- Developed by: Granada Television
- Opening theme: "Shall We Take A Trip" by Northside; "Beautiful Day" by U2;
- Country of origin: United Kingdom
- Original language: English

Production
- Running time: Varied

Original release
- Network: ITV
- Release: 1990 – 2008

Related
- Midweek Sports Special

= Soccer Night =

Soccer Night is a regional television football programme on ITV in United Kingdom between the 1990s and 2008.

==Early history ==
The programme concept began in 1990 on Granada Television in North West England. Granada Soccer Night, which was shown late on a weekday night, presented by Elton Welsby as a replacement opt-out from the networked Midweek Sports Special.

Granada's head of sport Paul Doherty had been unhappy with the network coverage of Oldham's run to the Littlewoods Cup Final in 1990, and took the initiative to launch their own regional programme. Central Television also chose to launch their own show at the same time.

It showed highlights of midweek football matches, particularly League Cup games. In its earliest years internationals and European club games were also a regular part of the show.

Clive Tyldesley was the lead commentator at launch in 1990, often being sent outside the Granada region to cover matches of North West interest covered by other companies. Alistair Mann was also part of the original team, making his commentary debut in 1991. Rob Palmer, John Helm and Gary Bloom also had spells as the main voice of the programme.

Future series featured Rob McCaffrey, James Cooper and Peter Stevenson as the programme's host.

Featured studio guests included north west players and managers, as well retired professionals and coaches. The show's iconic theme tune was "Shall We Take A Trip" by Manchester band, Northside.
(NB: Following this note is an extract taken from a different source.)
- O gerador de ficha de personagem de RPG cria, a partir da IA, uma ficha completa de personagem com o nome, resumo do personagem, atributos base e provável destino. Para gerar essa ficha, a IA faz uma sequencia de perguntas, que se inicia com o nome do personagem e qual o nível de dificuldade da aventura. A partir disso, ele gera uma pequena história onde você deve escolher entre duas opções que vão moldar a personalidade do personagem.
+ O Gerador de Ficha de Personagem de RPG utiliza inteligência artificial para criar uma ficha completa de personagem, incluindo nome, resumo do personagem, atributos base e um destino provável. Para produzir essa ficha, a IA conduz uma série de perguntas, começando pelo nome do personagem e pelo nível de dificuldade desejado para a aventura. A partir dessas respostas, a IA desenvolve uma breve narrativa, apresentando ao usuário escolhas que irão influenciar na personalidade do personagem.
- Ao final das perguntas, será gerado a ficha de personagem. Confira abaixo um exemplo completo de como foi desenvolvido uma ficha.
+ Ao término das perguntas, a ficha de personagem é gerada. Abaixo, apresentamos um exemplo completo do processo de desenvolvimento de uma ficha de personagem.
==Soccer Night (2004-2008)==
By 2004 following multiple mergers and the formation of ITV plc, versions of the original programme were developed for all ITV regions in England and Wales - a late night magazine show, focusing on Football League clubs, was introduced for the 2004–05 season to replace the long-standing Sunday afternoon highlights programmes owing to cutbacks at ITV plc. The theme tune used was "Beautiful Day" by Irish band U2, which was at the time used by ITV as the theme for all their football programming

| Region | Presenters |
|---|---|
| Anglia | Kevin Piper |
| Tyne Tees (Also shown on Border). | Roger Tames |
| Central | Stan Collymore Sarah Jane Mee (2004–08) |
| Meridian | Andy Steggall |
| Granada | Matt Smith Alistair Mann (2004–05) |
| West | Jed Pitman |
| Westcountry | Mark Tyler Jeff Welch |
| Yorkshire | Andy Townsend John Shires (stand-in) Peter Beagrie |
| London (Axed after the 2005–06 season.) | Tony Francis |
| Wales (Axed in December 2005.) | Sam Lloyd Jonny Owen (stand-in) David Giles (analyst) |

==Regional variations==

===Wales Soccer Night/Soccer Sunday===
Wales Soccer Night (produced by ITV Wales) was axed in December 2005 in response to high viewer demand for the return of a full highlights programme on Sundays as opposed to the magazine-based format on late Thursday nights. Soccer Sunday returned on 15 January 2006 with extended highlights of Cardiff, Swansea and Wrexham matches, presented by Jonny Owen (a local actor and assistant producer at ITV Wales) with match commentary provided by Bob Symonds and Phil Duffell.

The programme was extended to an hour in February 2007 and incorporated goals from all other Football League games. ITV West sports editor Jed Pitman presented the newly expanded programme. The new format was dropped at the end of the 2006/7 season and Soccer Sunday returned to its original format. Pitman left the programme at the end of the year and was replaced by Jonny Owen.

ITV Wales lost the rights to show highlights of Wrexham's matches when the club was relegated to the Blue Square Premier league at the end of the 2007/8 season (a result of Setanta Sports possessing exclusive rights to the Football Conference leagues). In September 2008, BBC Wales gained secondary rights to screen highlights of Wrexham matches for their now-defunct Saturday afternoon results programme, Wales on Saturday.

===Hancock's Half Time===
Central Soccer Night and London Soccer Night were replaced in 2006 by Hancock's Half Time, a pan-regional show produced from Central's studios in Birmingham and presented by Nick Hancock & Sarah Jane Mee.

The programme was axed during the 2007/8 season and replaced by a revival of Central Soccer Night in the Midlands. ITV London chose not to produce a replacement programme.

==Demise==
All Soccer Night programmes in England were axed in May 2008 as part of further cutbacks in ITV's regional output. The Welsh Soccer Sunday continued for a further six months with coverage of Cardiff City and Swansea City for the first half of the 2008/9 season but that programme was axed in December 2008. Goals from local Football League matches are featured in ITV regional news programmes during the 2008–09 season, after which ITV lost the rights to show Football League highlights to the BBC from the start of the 2009/10 season.